How Barnaba loved Guido! How he would twirl his long hair over his finger secretly, hoping 'twould wave, and try to strut in on the stage heroically too. But he was sure to blunder a bit, poor Barnaba. He was the youngest, you see, and had poor parts given him that he didn't suit. He was not meant for a page, and sometimes, while Pietro would strut around and puff and declaim, little Barnaba was clenching his nervous hands tightly behind him, and longing that he might speak out like a man too. But no one ever dreamed that the stiff little page, with the long hair and the wondering eyes, had any wishes other than to make a good page. For Barnaba had a firm mouth, spite of the tremble at the corners, and it was always readier to shut than to open.
The other three boys, Luigi, Leonardo, and Leone, were good boys and happy boys, but they were by nature "the populace." They were always ready to come in on the stage as "the excited crowd" or "the hooting rabble." They threw up their hats and cried, "Si, si" splendidly, but then they would cry, "Nò, nò" just as well if it was their part to do so.

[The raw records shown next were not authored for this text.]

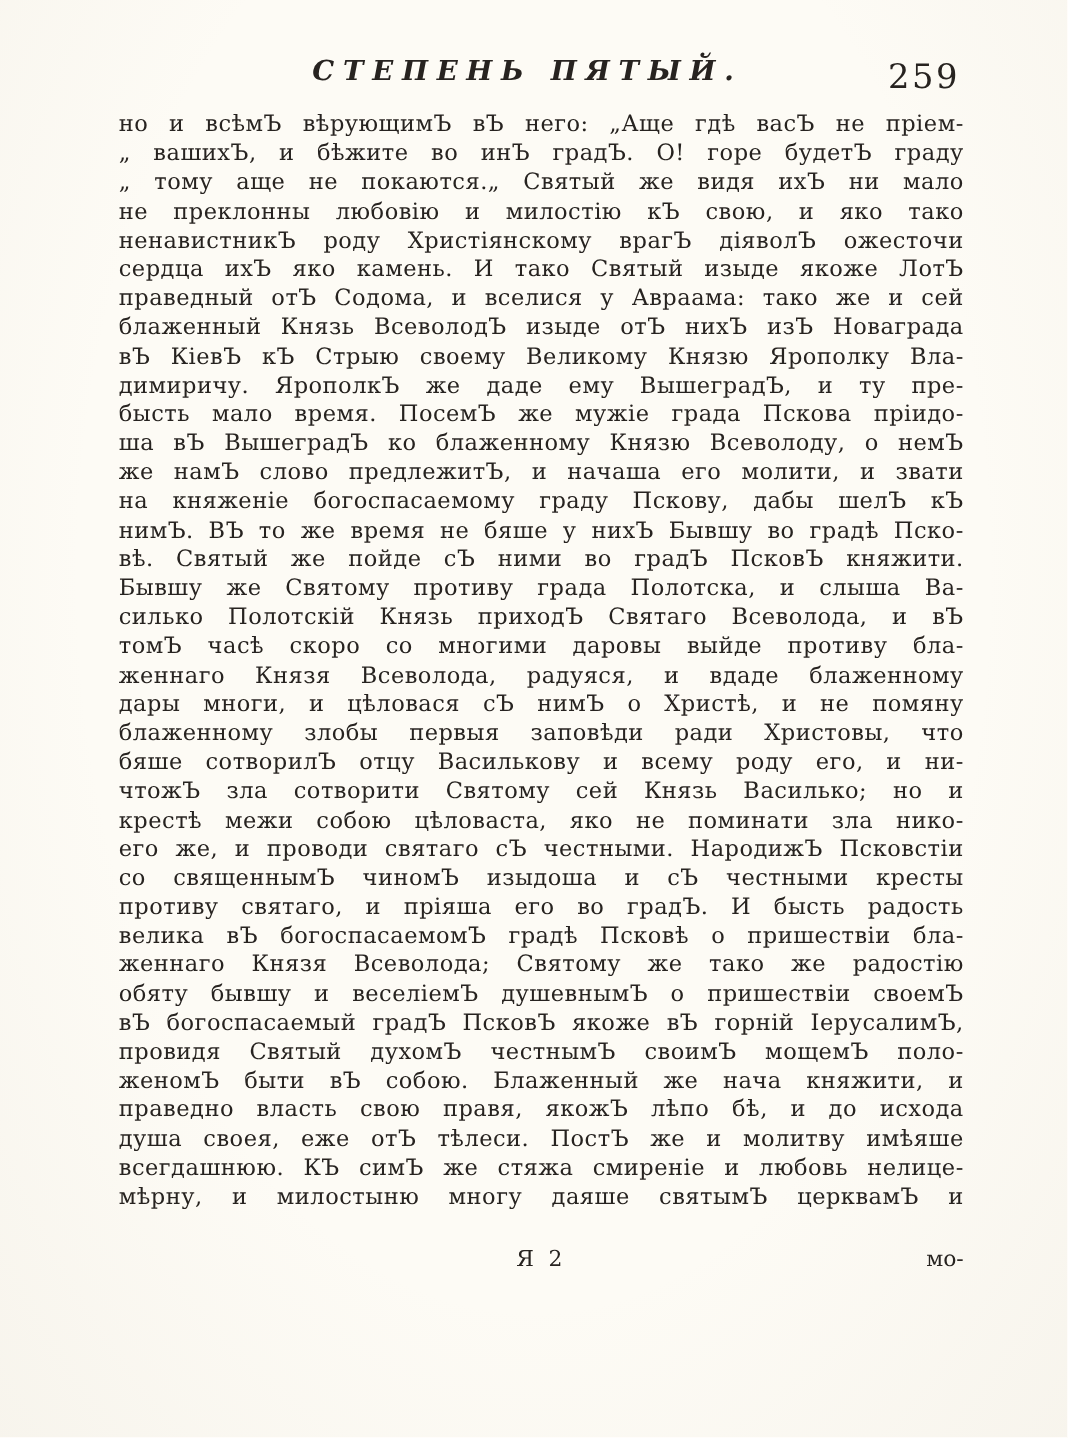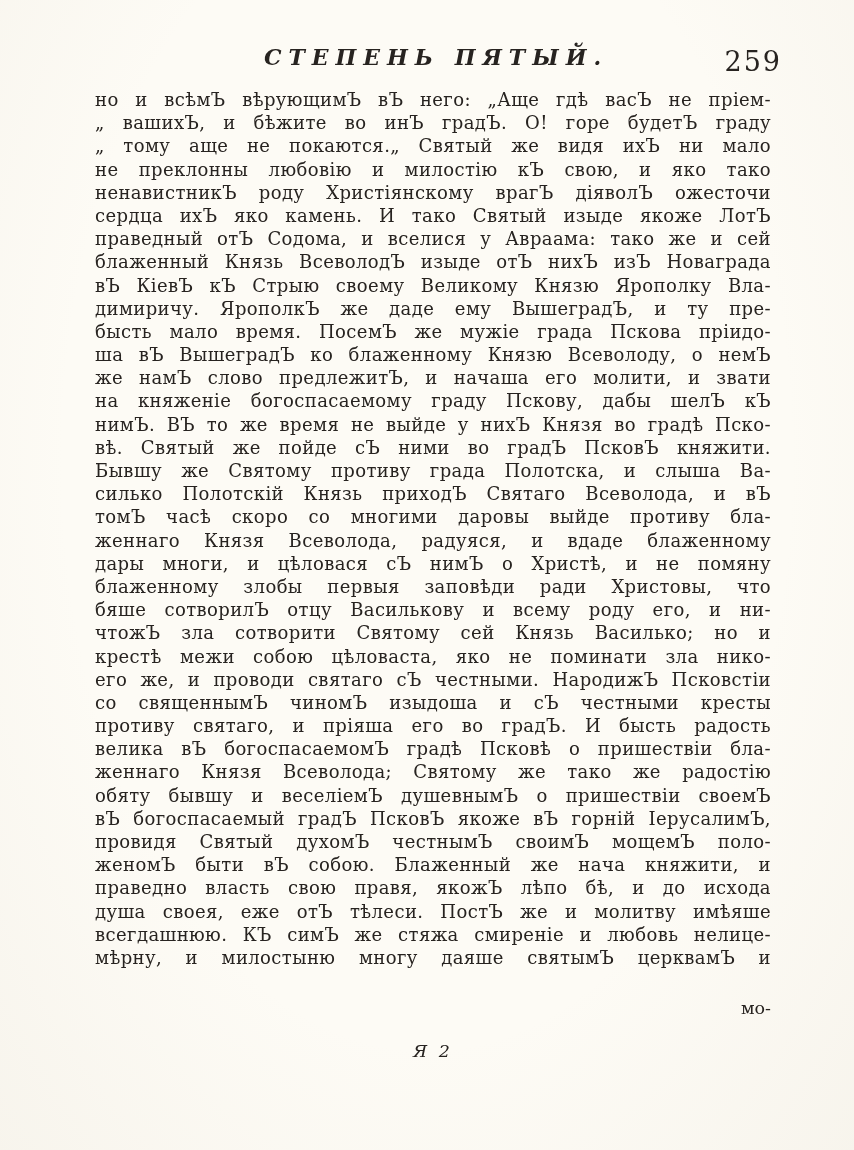"СТЕПЕНЬ ПЯТЫЙ." .header-row { left: 98px -> 84px }
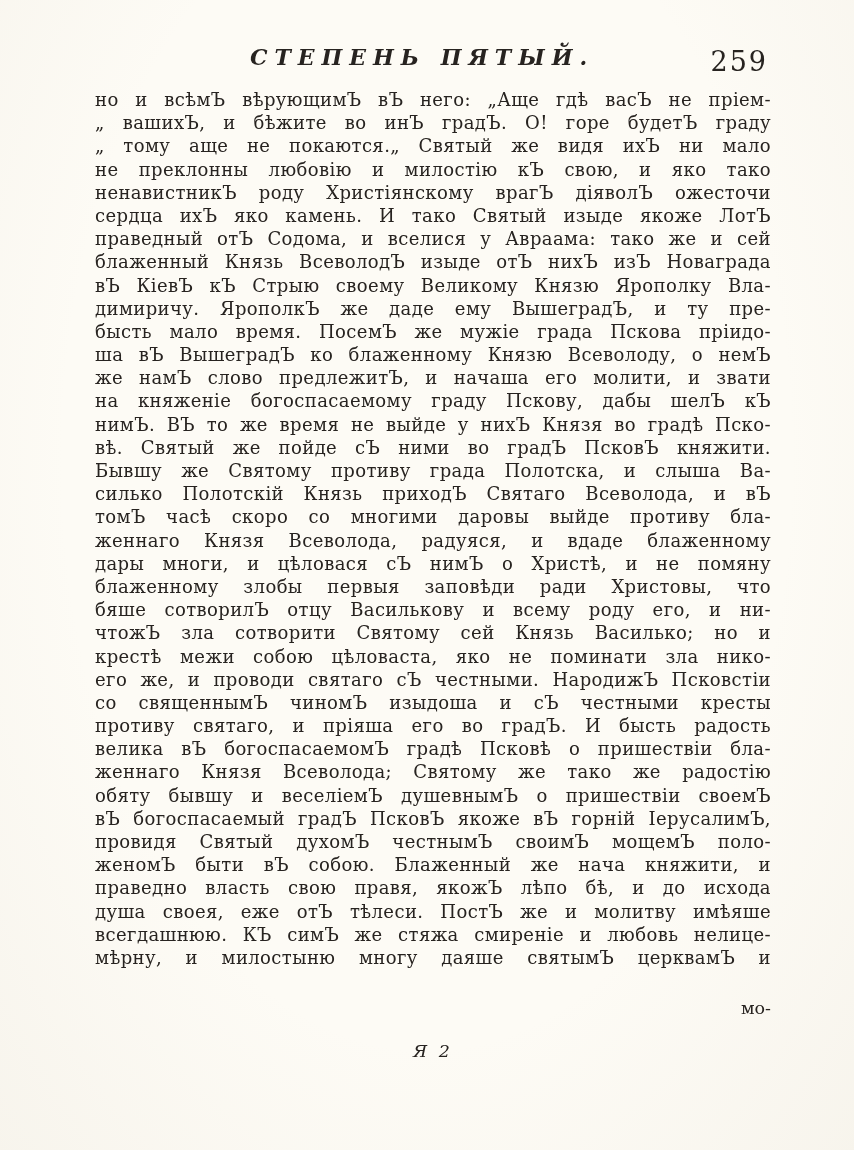"нимЪ. ВЪ то же время" div.line { text: выйде у нихЪ Князя -> бяше у нихЪ Бывшу }
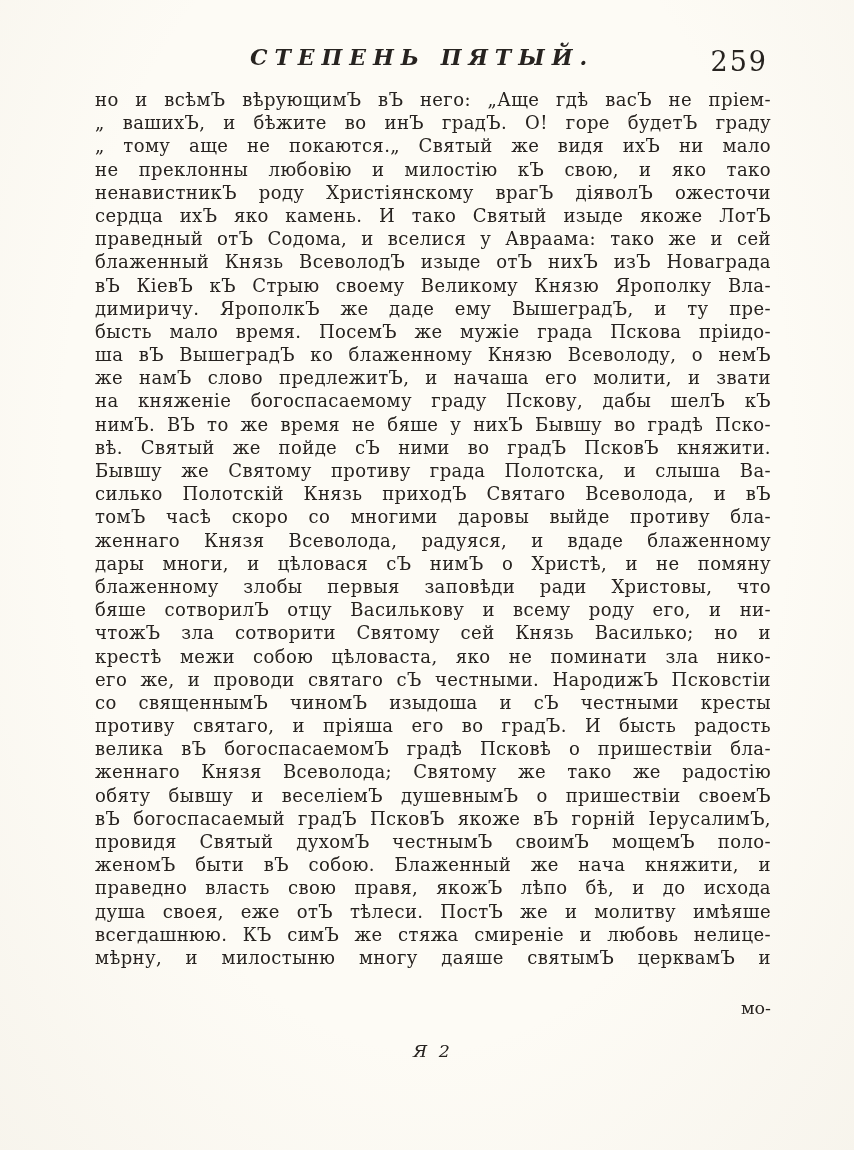"Я 2" .signature-mark { font-style: italic -> none; margin-top: 43px -> none }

So you can see they made a capital populace. Very near them, in a beautiful villa, there lived for a while in the summer time, once a little girl. Henrighetta she was called by her friends, but the boys' father bade them call her la signorina, "because," said he, "it is well to respect women." "But Henrighetta is only a little girl," said Barnaba. "Pshaw, she'll be a woman some day," laughed Guido, and twirled on his toes, "and I'll be a man." And he pulled away at some very make-believe moustaches, and raised his eyebrows until even his grave father laughed. For at this time Guido was only eleven and Barnaba seven. Pietro, the eldest—he was seventeen—very aged indeed, the lads thought. So Henrighetta became their playmate.